Vick’s Picks: Drama and horror for your viewing pleasure

By Vick Silkenpen
Movie Critic

First Reformed: This may very well be actor Ethan Hawke's career peak period. When you add in the directing and writing talents of Paul Schrader, the result is a sublime work of art that may not fit neatly into the frame of expectations of many viewers.

So be it.

The meditative and moral challenges this stirs are well worth it. Hawke plays Rev. Ernst Toller who is the head of a dwindling 250-year-old church. The church is made even less significant by a sprawling megachurch with a pragmatic pastor (Cedric the Entertainer is perfect).

An anguishing existential crisis within Hawke accelerates his brooding when he tries to counsel a member's young environmentalist husband (Phillip Ettinger) who wants his wife (Amanda Seyfried) to have an abortion rather than bring another human onto a progressively polluted planet. The discussion brings the despair of Hawke ever forward as he wrestles with the hypocritical dimensions of the environmental stewardship tenants of Christianity, the bullying of big business, and what constitutes relevant action with conscience.

Without giving away too much, it becomes obvious that any light illuminating this disturbing darkness is a slow-burning fuse inside Hawke that will end in violence, but Schrader takes some abrupt turns to show other options causing us to use this character study to examine why we thought it had to end in blood and death. 

Apostle: You have to enjoy horror to fully appreciate this occult Netflix creation from director and writer Gareth Evans. You will recognize the influences of The Wicker Man, The Texas Chain Saw Massacre, The Evil Dead, and more. That is part of the fun to offset the continuous tenseness.

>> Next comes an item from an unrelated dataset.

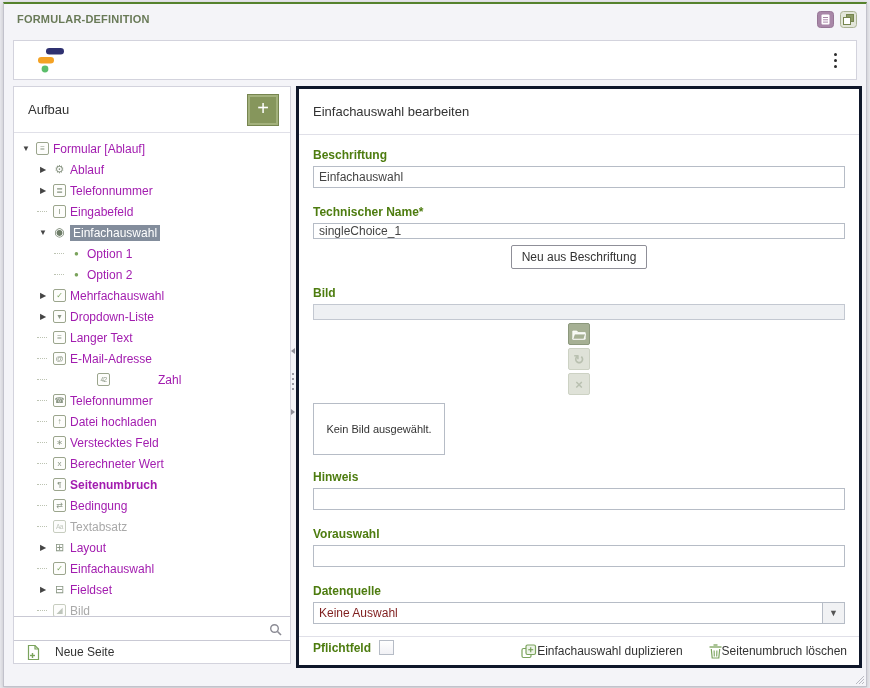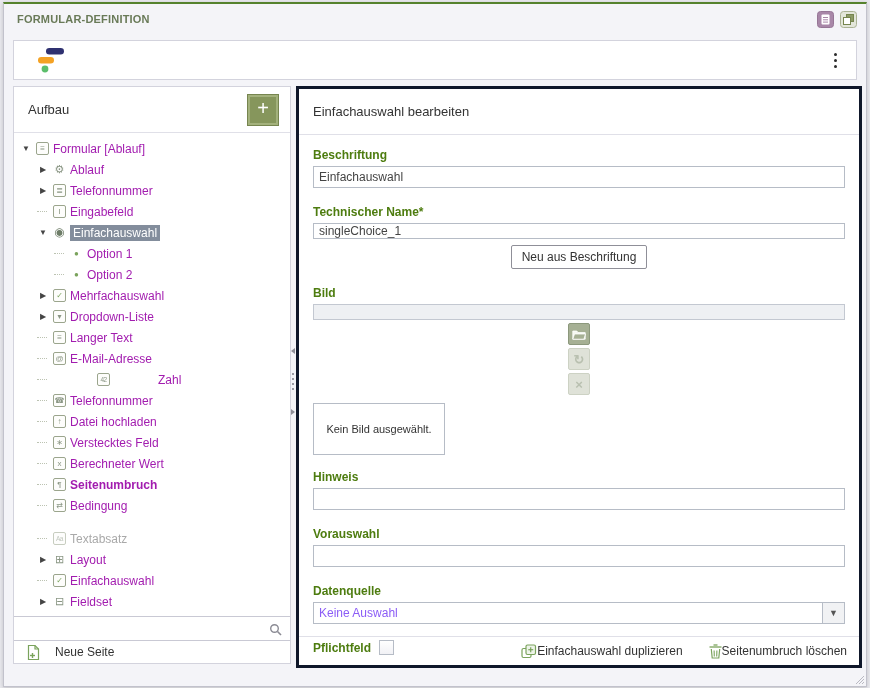"Textabsatz" div.trow { margin-top: 12px -> none }
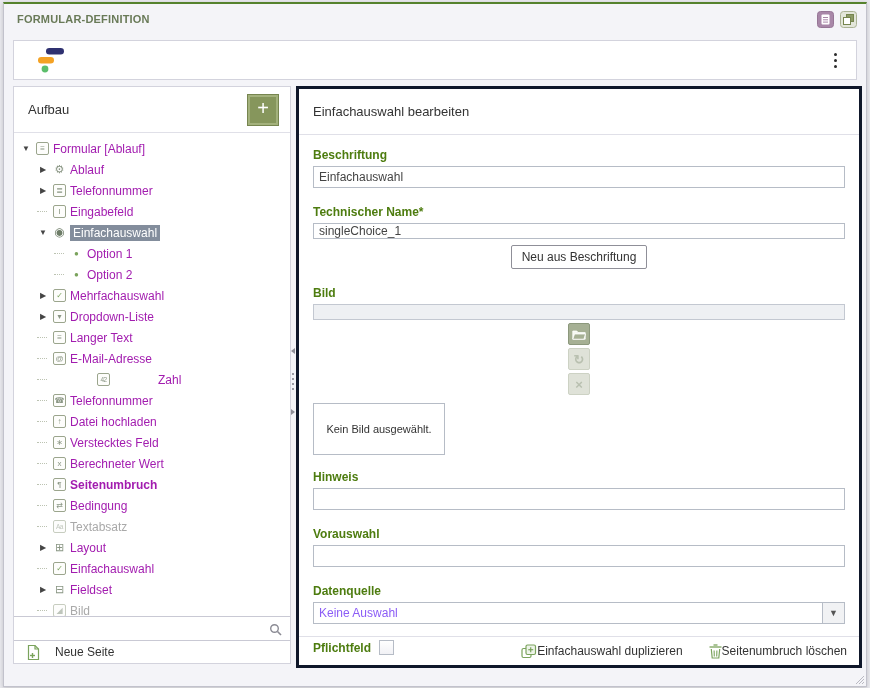"Keine Auswahl" .selectbox .val { color: #8b5cf6 -> #7f1d1d }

There are gruesome threads of Jonestown's Jim Jones and Waco's David Koresh and a rich tapestry of threads in this spooky fable. The quirky and ever ominous Dan Stevens (from Downton Abbey) stars as a failed and disillusioned Christian missionary to China in 1905 who returns to his London home only to learn his beloved sister has been kidnapped and held for ransom by a cult forming a utopia on an island.

The cult began from three shipwrecked men discovering a goddess who causes the crops and land to flourish just if the blood sacrifices keep coming. But there is corruptive disagreement among the founders and Stevens infiltrates the cult island village even as the founders know a spy with the ransom money is among them and they ruthlessly root around for him.

As the mysteries of the cult and island are unmasked there is much graphic gore involved, but it never feels gratuitous. The motives and forces in play that bring Stevens to the island and the goddess results in an epiphany at the end that is hard to forget. His newer and more pagan "calling" may be quite different than his first one.